Fennelly sees social media as one more way to connect with and thank the
fans.
“I’m on Twitter a lot,” he says. “It’s been a really good thing for us. Even the little stuff, like I’ll tweet out that it’s somebody’s birthday or one of our former players had a baby. People love that.”
But even with all the grassroots fan growth and personal touches and social media, ISU women’s basketball would not be a national leader in attendance if not for one important thing: winning teams.
In 20 seasons, Fennelly has averaged 22 wins per season (434-206). He’s guided the Cyclones to an unprecedented nine-straight NCAA appearances, one of just 10 schools to do so.
“Bottom line, you want that feel-good attitude of a winner,” associate head coach Jodi Steyer says. “I hate to say it, but it’s huge. You can be great people, but if you don’t show results it’s not going to be fun.

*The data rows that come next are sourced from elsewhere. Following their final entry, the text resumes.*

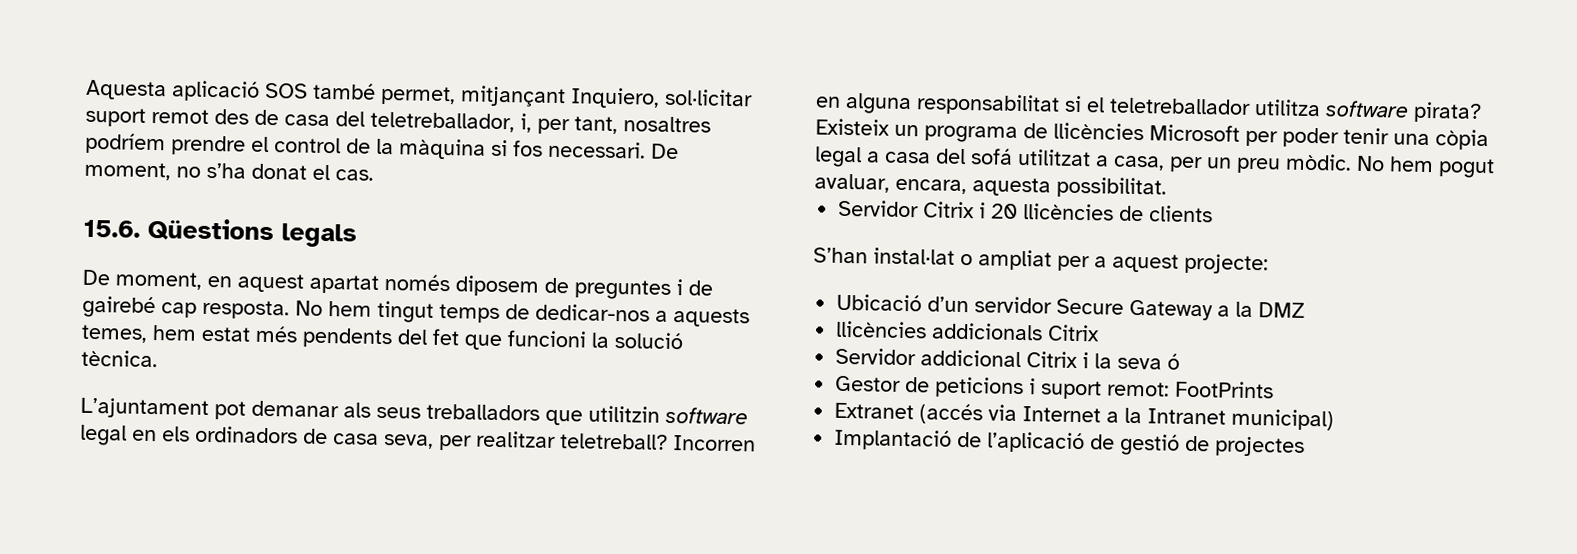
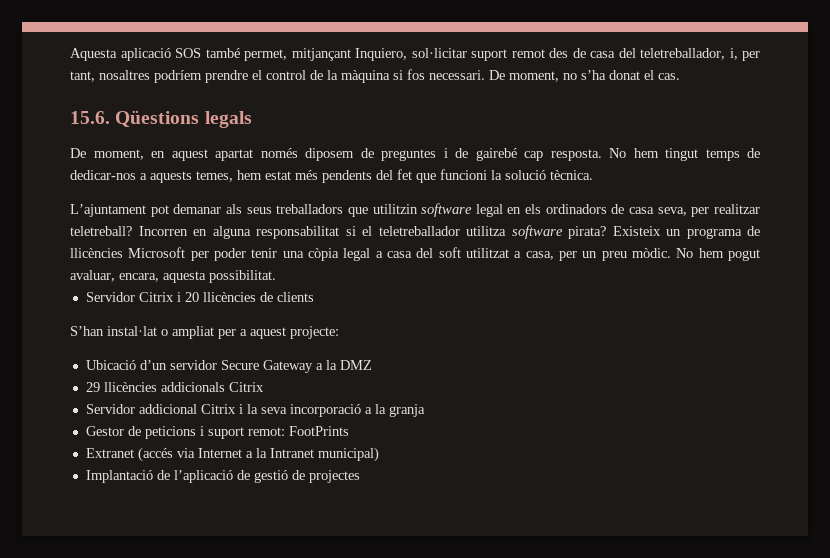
- Existeix un programa de llicències Microsoft per poder tenir una còpia legal a casa del sofá utilitzat a casa, per un preu mòdic.
+ Existeix un programa de llicències Microsoft per poder tenir una còpia legal a casa del soft utilitzat a casa, per un preu mòdic.
- llicències addicionals Citrix
+ 29 llicències addicionals Citrix
- Servidor addicional Citrix i la seva ó
+ Servidor addicional Citrix i la seva incorporació a la granja

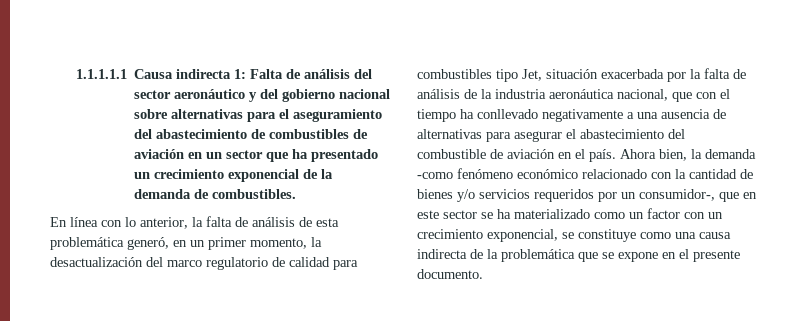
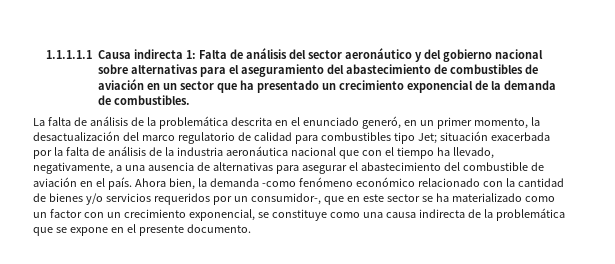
- En línea con lo anterior, la falta de análisis de esta problemática generó, en un primer momento, la desactualización del marco regulatorio de calidad para combustibles tipo Jet, situación exacerbada por la falta de análisis de la industria aeronáutica nacional, que con el tiempo ha conllevado negativamente a una ausencia de alternativas para asegurar el abastecimiento del combustible de aviación en el país.
+ La falta de análisis de la problemática descrita en el enunciado generó, en un primer momento, la desactualización del marco regulatorio de calidad para combustibles tipo Jet; situación exacerbada por la falta de análisis de la industria aeronáutica nacional que con el tiempo ha llevado, negativamente, a una ausencia de alternativas para asegurar el abastecimiento del combustible de aviación en el país.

When those wins come, it’s a great environment.”
The dean
Fred Hoiberg may have been the Mayor, but Bill Fennelly is the Dean of the Big 12 women’s basketball coaches.
“I’m the old guy,” he says. “I think I may be the only coach on the staff that Jamie [Pollard] didn’t hire.” Fennelly has been through six men’s basketball coaches, three athletic directors, and three university presidents. He’s seen the university’s enrollment go from 24,400 students in 1995 to 36,000 in 2015. He’s endured throat cancer that required him to stop speaking – which was really hard on everyone, he said. But the fan support during his treatment, he says, was “incredible.”
Fennelly says the past 20 years have been amazing.
“Iowa State University is like a big, beautiful state-fair-winning pie. We’re a very, very, very little piece of that, but I think we’ve added something.”